> **The task**: Every entry, from the first to the last, should be written out exactly.

[Entries taken from a collection]
--*--

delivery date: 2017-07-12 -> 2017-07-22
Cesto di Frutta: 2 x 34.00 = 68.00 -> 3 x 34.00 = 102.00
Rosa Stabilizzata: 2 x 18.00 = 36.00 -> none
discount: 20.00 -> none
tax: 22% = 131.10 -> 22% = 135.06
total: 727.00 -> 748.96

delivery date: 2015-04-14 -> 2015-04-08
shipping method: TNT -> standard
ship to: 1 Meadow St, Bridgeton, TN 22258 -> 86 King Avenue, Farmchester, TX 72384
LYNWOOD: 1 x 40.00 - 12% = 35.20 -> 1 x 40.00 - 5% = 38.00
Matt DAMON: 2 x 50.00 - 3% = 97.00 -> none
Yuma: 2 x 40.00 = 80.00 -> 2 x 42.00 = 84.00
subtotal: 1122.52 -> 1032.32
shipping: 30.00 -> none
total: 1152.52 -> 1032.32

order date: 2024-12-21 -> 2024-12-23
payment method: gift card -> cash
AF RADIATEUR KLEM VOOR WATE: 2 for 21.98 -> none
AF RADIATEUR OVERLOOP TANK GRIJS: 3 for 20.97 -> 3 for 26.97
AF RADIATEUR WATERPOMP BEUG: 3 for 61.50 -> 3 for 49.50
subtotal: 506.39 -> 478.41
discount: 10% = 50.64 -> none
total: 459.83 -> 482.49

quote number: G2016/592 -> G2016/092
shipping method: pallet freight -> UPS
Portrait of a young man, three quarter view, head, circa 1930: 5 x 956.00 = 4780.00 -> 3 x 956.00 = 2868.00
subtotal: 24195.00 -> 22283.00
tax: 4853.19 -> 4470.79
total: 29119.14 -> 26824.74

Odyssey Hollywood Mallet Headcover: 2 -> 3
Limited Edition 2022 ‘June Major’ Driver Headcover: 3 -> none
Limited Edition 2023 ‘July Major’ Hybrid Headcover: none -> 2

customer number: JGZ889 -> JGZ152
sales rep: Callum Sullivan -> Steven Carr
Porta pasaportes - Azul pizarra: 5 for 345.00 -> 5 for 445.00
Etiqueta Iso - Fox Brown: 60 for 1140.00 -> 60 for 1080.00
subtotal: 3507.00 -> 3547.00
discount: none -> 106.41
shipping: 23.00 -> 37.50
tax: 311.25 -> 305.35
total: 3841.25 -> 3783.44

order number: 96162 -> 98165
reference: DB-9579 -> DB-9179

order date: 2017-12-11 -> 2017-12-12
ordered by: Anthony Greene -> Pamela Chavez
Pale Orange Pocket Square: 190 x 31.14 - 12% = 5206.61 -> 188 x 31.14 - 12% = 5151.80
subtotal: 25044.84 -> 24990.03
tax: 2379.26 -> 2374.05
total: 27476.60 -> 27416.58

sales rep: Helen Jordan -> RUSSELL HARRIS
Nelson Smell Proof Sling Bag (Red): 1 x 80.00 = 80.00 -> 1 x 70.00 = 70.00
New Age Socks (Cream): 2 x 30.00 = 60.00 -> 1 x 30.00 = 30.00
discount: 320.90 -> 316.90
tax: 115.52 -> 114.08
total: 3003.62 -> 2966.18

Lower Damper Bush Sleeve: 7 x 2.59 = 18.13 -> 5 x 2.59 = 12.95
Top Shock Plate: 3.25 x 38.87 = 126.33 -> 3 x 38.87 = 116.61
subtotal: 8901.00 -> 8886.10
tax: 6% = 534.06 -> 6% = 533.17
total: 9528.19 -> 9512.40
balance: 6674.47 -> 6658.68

--*--

> **The answer**:
delivery date: 2017-07-12 -> 2017-07-22
Cesto di Frutta: 2 x 34.00 = 68.00 -> 3 x 34.00 = 102.00
Rosa Stabilizzata: 2 x 18.00 = 36.00 -> none
discount: 20.00 -> none
tax: 22% = 131.10 -> 22% = 135.06
total: 727.00 -> 748.96

delivery date: 2015-04-14 -> 2015-04-08
shipping method: TNT -> standard
ship to: 1 Meadow St, Bridgeton, TN 22258 -> 86 King Avenue, Farmchester, TX 72384
LYNWOOD: 1 x 40.00 - 12% = 35.20 -> 1 x 40.00 - 5% = 38.00
Matt DAMON: 2 x 50.00 - 3% = 97.00 -> none
Yuma: 2 x 40.00 = 80.00 -> 2 x 42.00 = 84.00
subtotal: 1122.52 -> 1032.32
shipping: 30.00 -> none
total: 1152.52 -> 1032.32

order date: 2024-12-21 -> 2024-12-23
payment method: gift card -> cash
AF RADIATEUR KLEM VOOR WATE: 2 for 21.98 -> none
AF RADIATEUR OVERLOOP TANK GRIJS: 3 for 20.97 -> 3 for 26.97
AF RADIATEUR WATERPOMP BEUG: 3 for 61.50 -> 3 for 49.50
subtotal: 506.39 -> 478.41
discount: 10% = 50.64 -> none
total: 459.83 -> 482.49

quote number: G2016/592 -> G2016/092
shipping method: pallet freight -> UPS
Portrait of a young man, three quarter view, head, circa 1930: 5 x 956.00 = 4780.00 -> 3 x 956.00 = 2868.00
subtotal: 24195.00 -> 22283.00
tax: 4853.19 -> 4470.79
total: 29119.14 -> 26824.74

Odyssey Hollywood Mallet Headcover: 2 -> 3
Limited Edition 2022 ‘June Major’ Driver Headcover: 3 -> none
Limited Edition 2023 ‘July Major’ Hybrid Headcover: none -> 2

customer number: JGZ889 -> JGZ152
sales rep: Callum Sullivan -> Steven Carr
Porta pasaportes - Azul pizarra: 5 for 345.00 -> 5 for 445.00
Etiqueta Iso - Fox Brown: 60 for 1140.00 -> 60 for 1080.00
subtotal: 3507.00 -> 3547.00
discount: none -> 106.41
shipping: 23.00 -> 37.50
tax: 311.25 -> 305.35
total: 3841.25 -> 3783.44

order number: 96162 -> 98165
reference: DB-9579 -> DB-9179

order date: 2017-12-11 -> 2017-12-12
ordered by: Anthony Greene -> Pamela Chavez
Pale Orange Pocket Square: 190 x 31.14 - 12% = 5206.61 -> 188 x 31.14 - 12% = 5151.80
subtotal: 25044.84 -> 24990.03
tax: 2379.26 -> 2374.05
total: 27476.60 -> 27416.58

sales rep: Helen Jordan -> RUSSELL HARRIS
Nelson Smell Proof Sling Bag (Red): 1 x 80.00 = 80.00 -> 1 x 70.00 = 70.00
New Age Socks (Cream): 2 x 30.00 = 60.00 -> 1 x 30.00 = 30.00
discount: 320.90 -> 316.90
tax: 115.52 -> 114.08
total: 3003.62 -> 2966.18

Lower Damper Bush Sleeve: 7 x 2.59 = 18.13 -> 5 x 2.59 = 12.95
Top Shock Plate: 3.25 x 38.87 = 126.33 -> 3 x 38.87 = 116.61
subtotal: 8901.00 -> 8886.10
tax: 6% = 534.06 -> 6% = 533.17
total: 9528.19 -> 9512.40
balance: 6674.47 -> 6658.68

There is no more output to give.